À quelques jours de la fête nationale du Québec, c’est l’avenir de la chanson d’expression française nord-américaine qui a déployé sa superbe hier soir au MTELUS avec le super trio Le Roy, la Rose et le Lou(p).
Après une première partie assurée par la courageuse Arielle Soucy et ses deux acolytes – hélas, quasiment inaudible du fond de la salle pendant les premières chansons –, c’est dans un ancien Métropolis chargé à bloc que s’est levé le rideau devant les trois récipiendaires du prix Félix-Leclerc de la chanson que sont Ariane Roy (révélation de l’année à l’Adisq 2022), Thierry Larose (deux fois finaliste du prix Polaris) et Lou-Adriane Cassidy (« coup de cœur » de l’Académie Charles-Cros en 2020).
Chacun assis sur un tabouret et guitare acoustique en mains – Le Roy au milieu, le Lou(p) à sa gauche et la Rose à sa droite –, les trois complices de 26 ans ont à tour de rôle interprété des chansons de leur répertoire dans une harmonie de voix qui n’était pas sans rappeler un célèbre quatuor anglais de Liverpool…

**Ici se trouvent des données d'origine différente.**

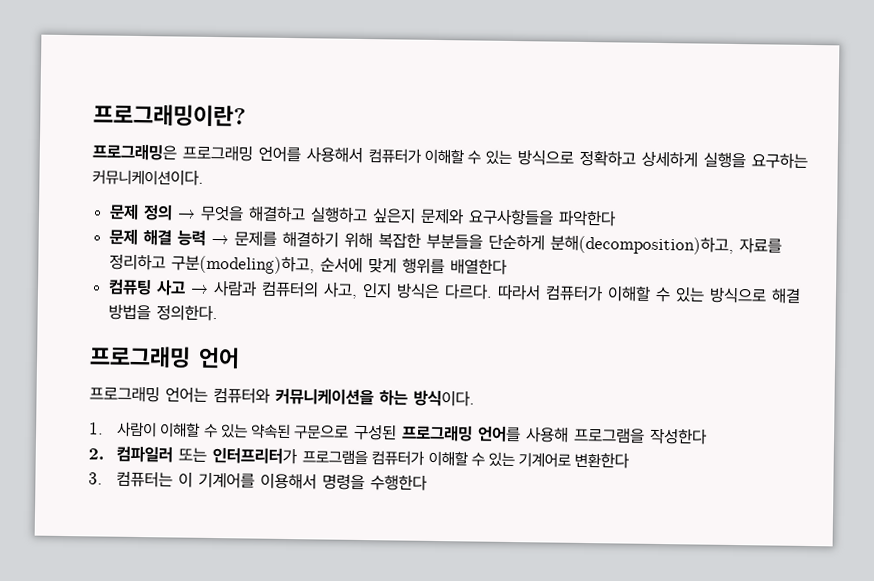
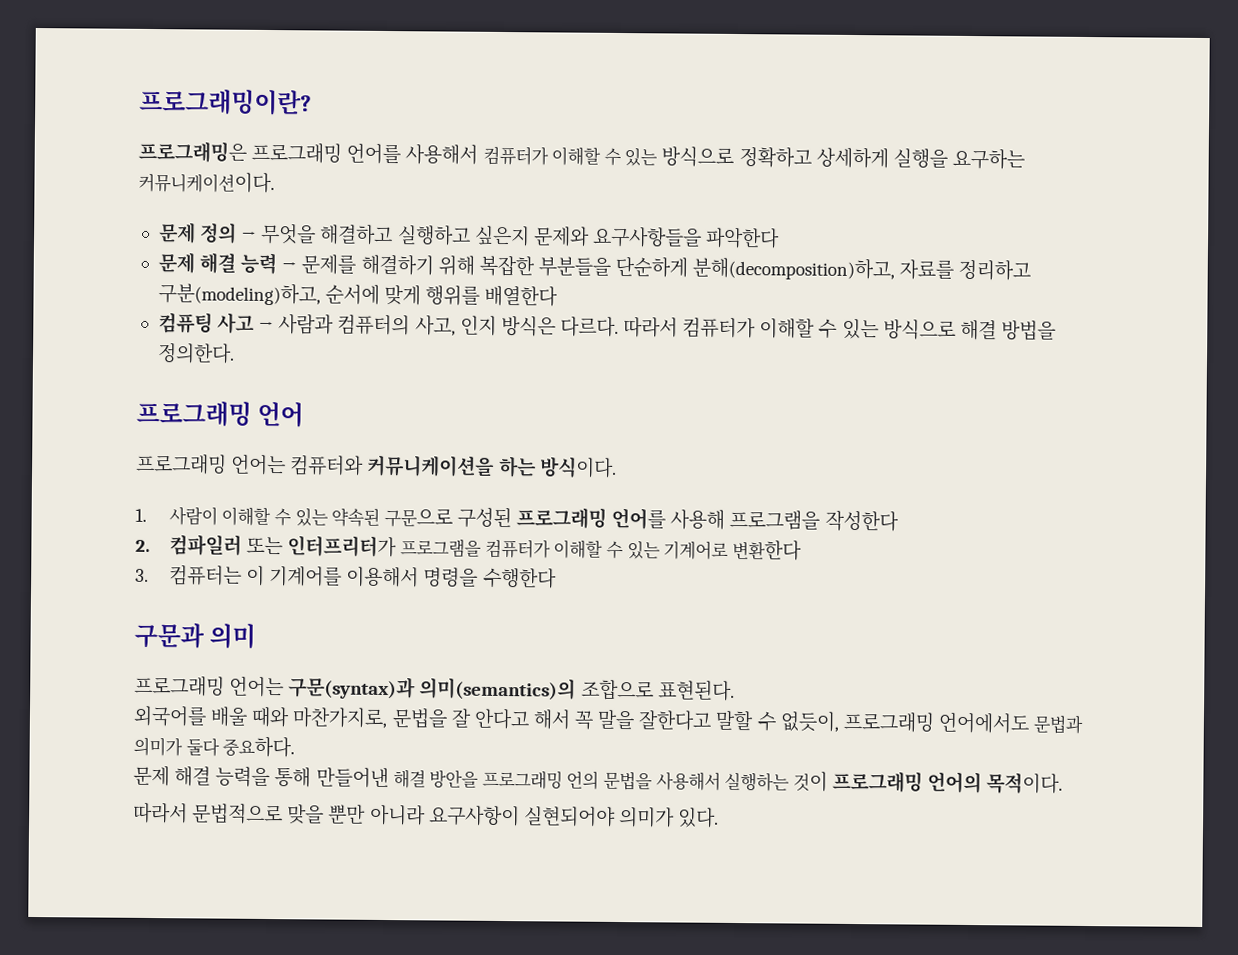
(429, 482) none -> [134,622,257,649] [134,675,735,701] [133,705,1084,734] [133,736,296,758] [133,765,1064,794] [133,802,720,828] // 구문과 의미 // 프로그래밍 언어는 구문(syntax)과 의미(semantics)의 조합으로 표현된다. // 외국어를 배울 때와 마찬가지로, 문법을 잘 안다고 해서 꼭 말을 잘한다고 말할 수 없듯이, 프로그래밍 언어에서도 문법과 의미가 둘다 중요하다. // 문제 해결 능력을 통해 만들어낸 해결 방안을 프로그래밍 언의 문법을 사용해서 실행하는 것이 프로그래밍 언어의 목적이다. // 따라서 문법적으로 맞을 뿐만 아니라 요구사항이 실현되어야 의미가 있다.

Le garçon du trio arborait d’ailleurs une veste sortie tout droit de l’époque Sgt. Pepper’s, l’un des nombreux clins d’œil souriants pour l’observateur quinqua qui écrit ses lignes.
À l’image du titre de ce happening triomphant, créé en 2022, qui fait référence au spectacle-culte J’ai vu le loup, le renard et le lion lequel avait réuni Robert Charlebois, Félix Leclerc et Gilles Vigneault à la Superfrancofête de Québec en août 1974.
Cependant, et contrairement à cette épique époque, il y a cette fois deux filles en tête d’affiche, dont les textes et refrains accrocheurs dégoupillent allègrement des thématiques intemporelles, comme le doute et l’insécurité, mais aussi une certaine confiance rebelle et un esprit frondeur mêlé de sensualité rock et de fougue déjantée.
Si Ariane fait penser à PJ Harvey, Lou – qui se démunit davantage de ses guitares que ses acolytes –, exulte, sautille, virevolte et se démène sur scène d’une façon qui ne déplairait pas à un Iggy Pop ou une Muriel Moreno (Niagara).
Parlant de refrains accrocheurs et de changement d’époque, il était réjouissant de constater qu’au parterre, pendant le rappel, des jeunes hommes chantaient à tue-tête un refrain de Fille à porter (“ voudrais me croire amoureuse/Je ne serais plus une fille à portée de main”), juste après la touchante interprétation du tube « Ça va, ça va » par le Lou (p).
Avec une dizaine de musiciens sur scène, des allers-retours entre indie pop, folk et chansons ponctuées de solos de guitare pinkfloydesques, de passes musicales à la Pearl Jam et autres refrains à la Niagara, le spectacle s’est terminé par la remise du prix Félix-Leclerc de la chanson 2024 à Lou-Adriane Cassidy.
C’est une jeunesse ravie, enthousiaste et émue qui a quitté la vénérable salle de la rue Sainte-Catherine sous le regard d’un membre de la génération X, à la fois nostalgique et rassuré quant à la pérennité de la culture musicale d’ici en cette ère de postmodernité.